Problem description >> The data below should be restated word for word, with every picture omitted.
◆ ◆ ◆ ◆ ◆
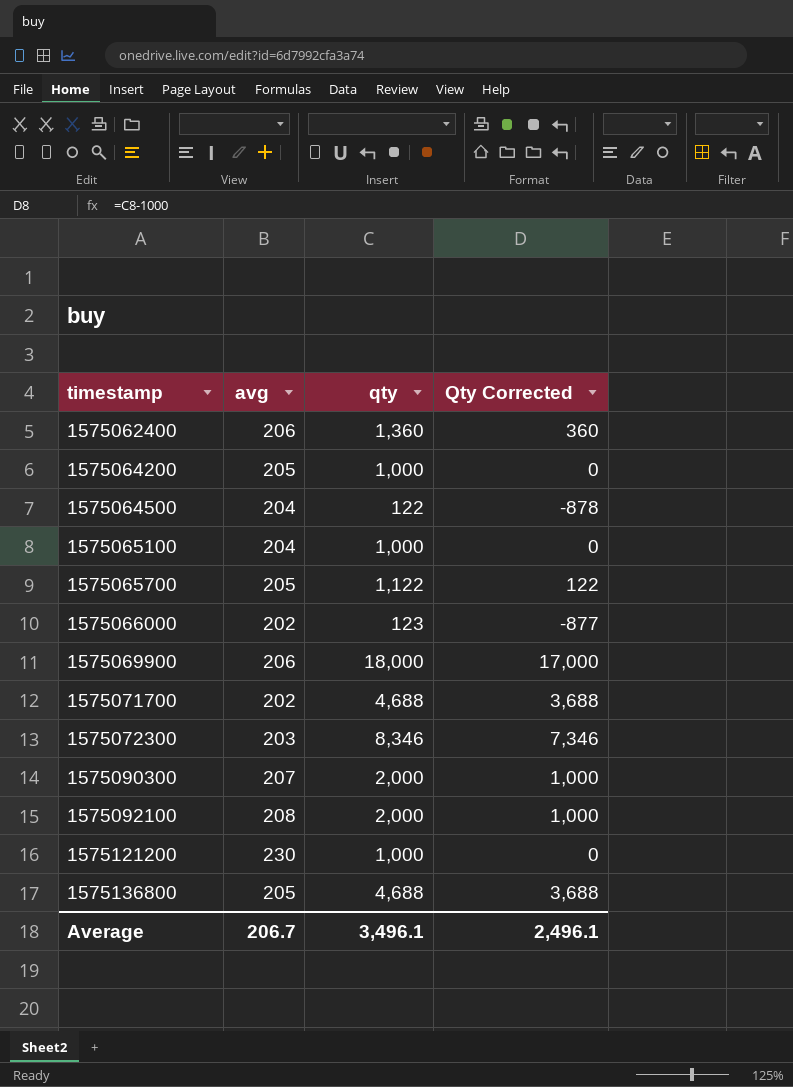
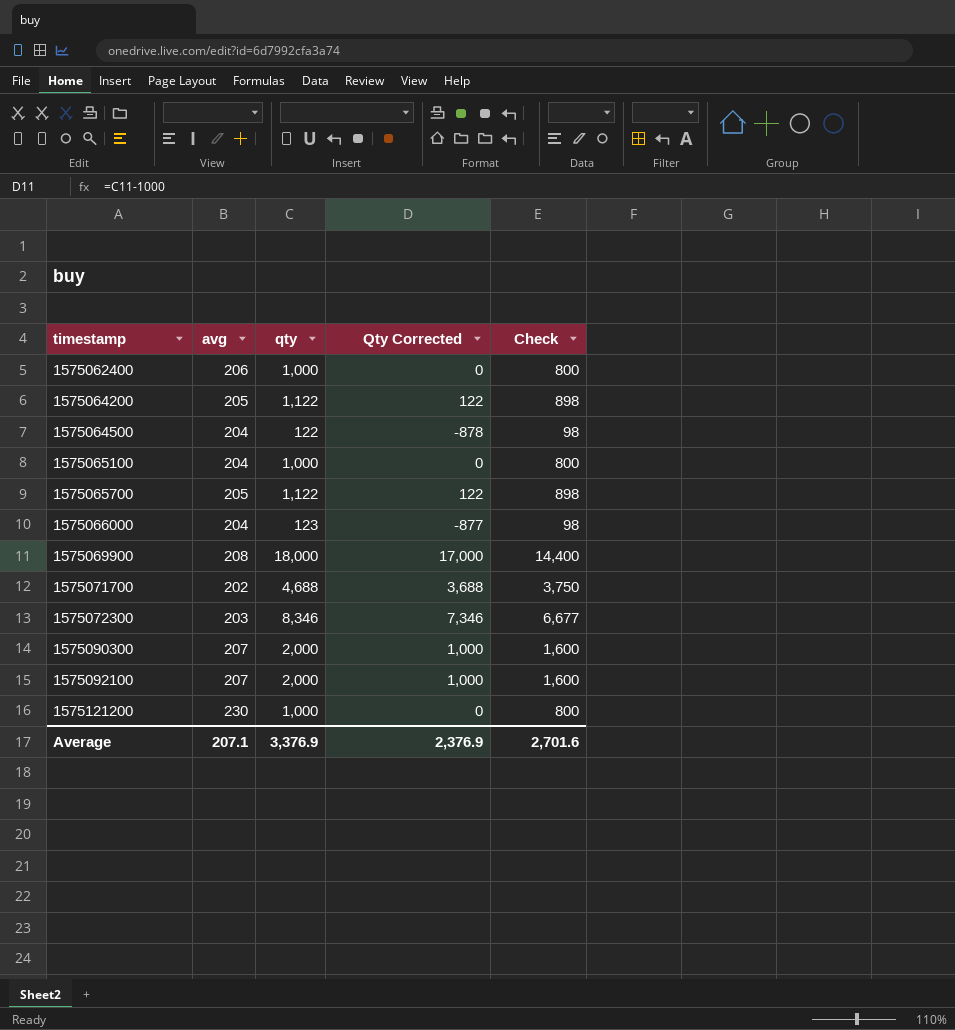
column Check | formula: none -> [qty] * 0.8
row 1575136800: 205 | 4,688 | 3,688 -> none
1575062400 | qty: 1,360 -> 1,000
1575062400 | Qty Corrected: 360 -> 0
1575064200 | qty: 1,000 -> 1,122
1575064200 | Qty Corrected: 0 -> 122
1575066000 | avg: 202 -> 204
1575069900 | avg: 206 -> 208
1575092100 | avg: 208 -> 207
Average | avg: 206.7 -> 207.1
Average | qty: 3,496.1 -> 3,376.9
Average | Qty Corrected: 2,496.1 -> 2,376.9

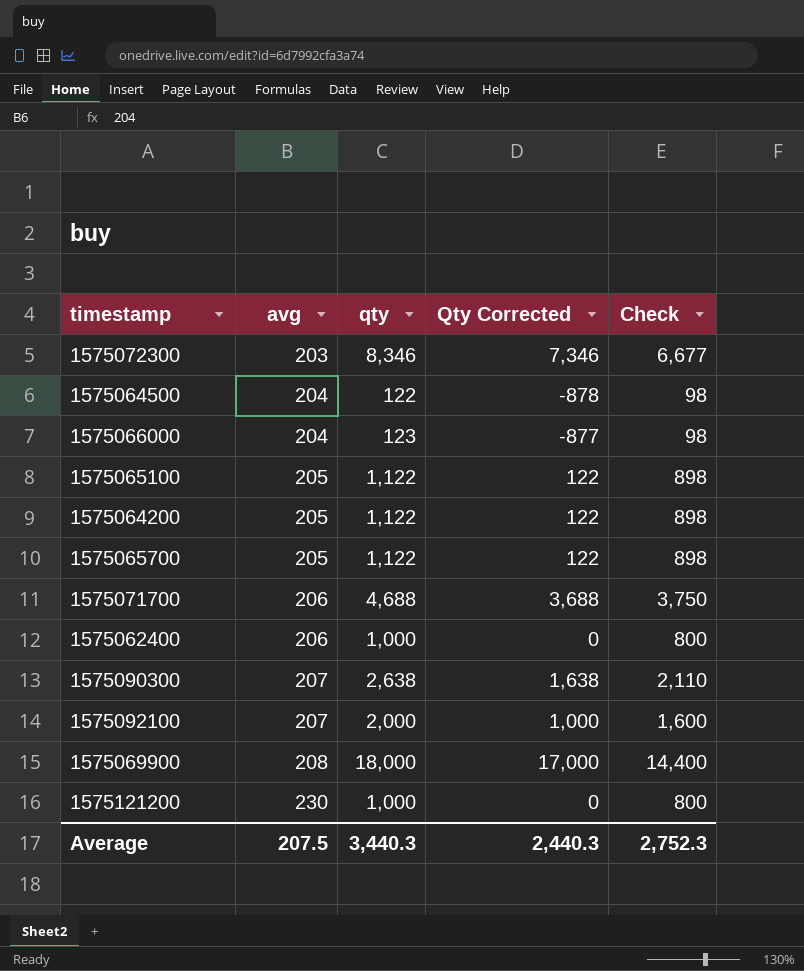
row order: timestamp ascending -> avg ascending
1575065100 | avg: 204 -> 205
1575065100 | qty: 1,000 -> 1,122
1575065100 | Qty Corrected: 0 -> 122
1575065100 | Check: 800 -> 898
1575071700 | avg: 202 -> 206
1575090300 | qty: 2,000 -> 2,638
1575090300 | Qty Corrected: 1,000 -> 1,638
1575090300 | Check: 1,600 -> 2,110
Average | avg: 207.1 -> 207.5
Average | qty: 3,376.9 -> 3,440.3
Average | Qty Corrected: 2,376.9 -> 2,440.3
Average | Check: 2,701.6 -> 2,752.3

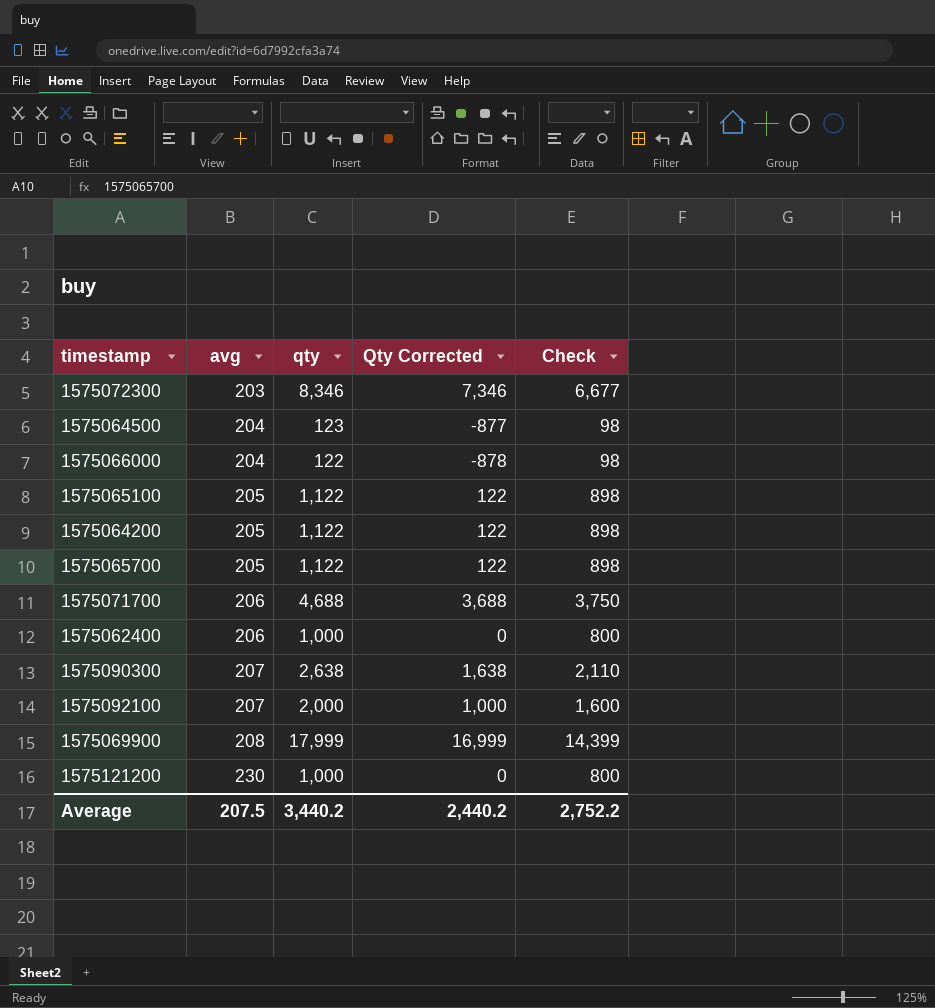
1575064500 | qty: 122 -> 123
1575064500 | Qty Corrected: -878 -> -877
1575066000 | qty: 123 -> 122
1575066000 | Qty Corrected: -877 -> -878
1575069900 | qty: 18,000 -> 17,999
1575069900 | Qty Corrected: 17,000 -> 16,999
1575069900 | Check: 14,400 -> 14,399
Average | qty: 3,440.3 -> 3,440.2
Average | Qty Corrected: 2,440.3 -> 2,440.2
Average | Check: 2,752.3 -> 2,752.2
◆ ◆ ◆ ◆ ◆
Problem solution >>
column Check | formula: none -> [qty] * 0.8
row 1575136800: 205 | 4,688 | 3,688 -> none
1575062400 | qty: 1,360 -> 1,000
1575062400 | Qty Corrected: 360 -> 0
1575064200 | qty: 1,000 -> 1,122
1575064200 | Qty Corrected: 0 -> 122
1575066000 | avg: 202 -> 204
1575069900 | avg: 206 -> 208
1575092100 | avg: 208 -> 207
Average | avg: 206.7 -> 207.1
Average | qty: 3,496.1 -> 3,376.9
Average | Qty Corrected: 2,496.1 -> 2,376.9

row order: timestamp ascending -> avg ascending
1575065100 | avg: 204 -> 205
1575065100 | qty: 1,000 -> 1,122
1575065100 | Qty Corrected: 0 -> 122
1575065100 | Check: 800 -> 898
1575071700 | avg: 202 -> 206
1575090300 | qty: 2,000 -> 2,638
1575090300 | Qty Corrected: 1,000 -> 1,638
1575090300 | Check: 1,600 -> 2,110
Average | avg: 207.1 -> 207.5
Average | qty: 3,376.9 -> 3,440.3
Average | Qty Corrected: 2,376.9 -> 2,440.3
Average | Check: 2,701.6 -> 2,752.3

1575064500 | qty: 122 -> 123
1575064500 | Qty Corrected: -878 -> -877
1575066000 | qty: 123 -> 122
1575066000 | Qty Corrected: -877 -> -878
1575069900 | qty: 18,000 -> 17,999
1575069900 | Qty Corrected: 17,000 -> 16,999
1575069900 | Check: 14,400 -> 14,399
Average | qty: 3,440.3 -> 3,440.2
Average | Qty Corrected: 2,440.3 -> 2,440.2
Average | Check: 2,752.3 -> 2,752.2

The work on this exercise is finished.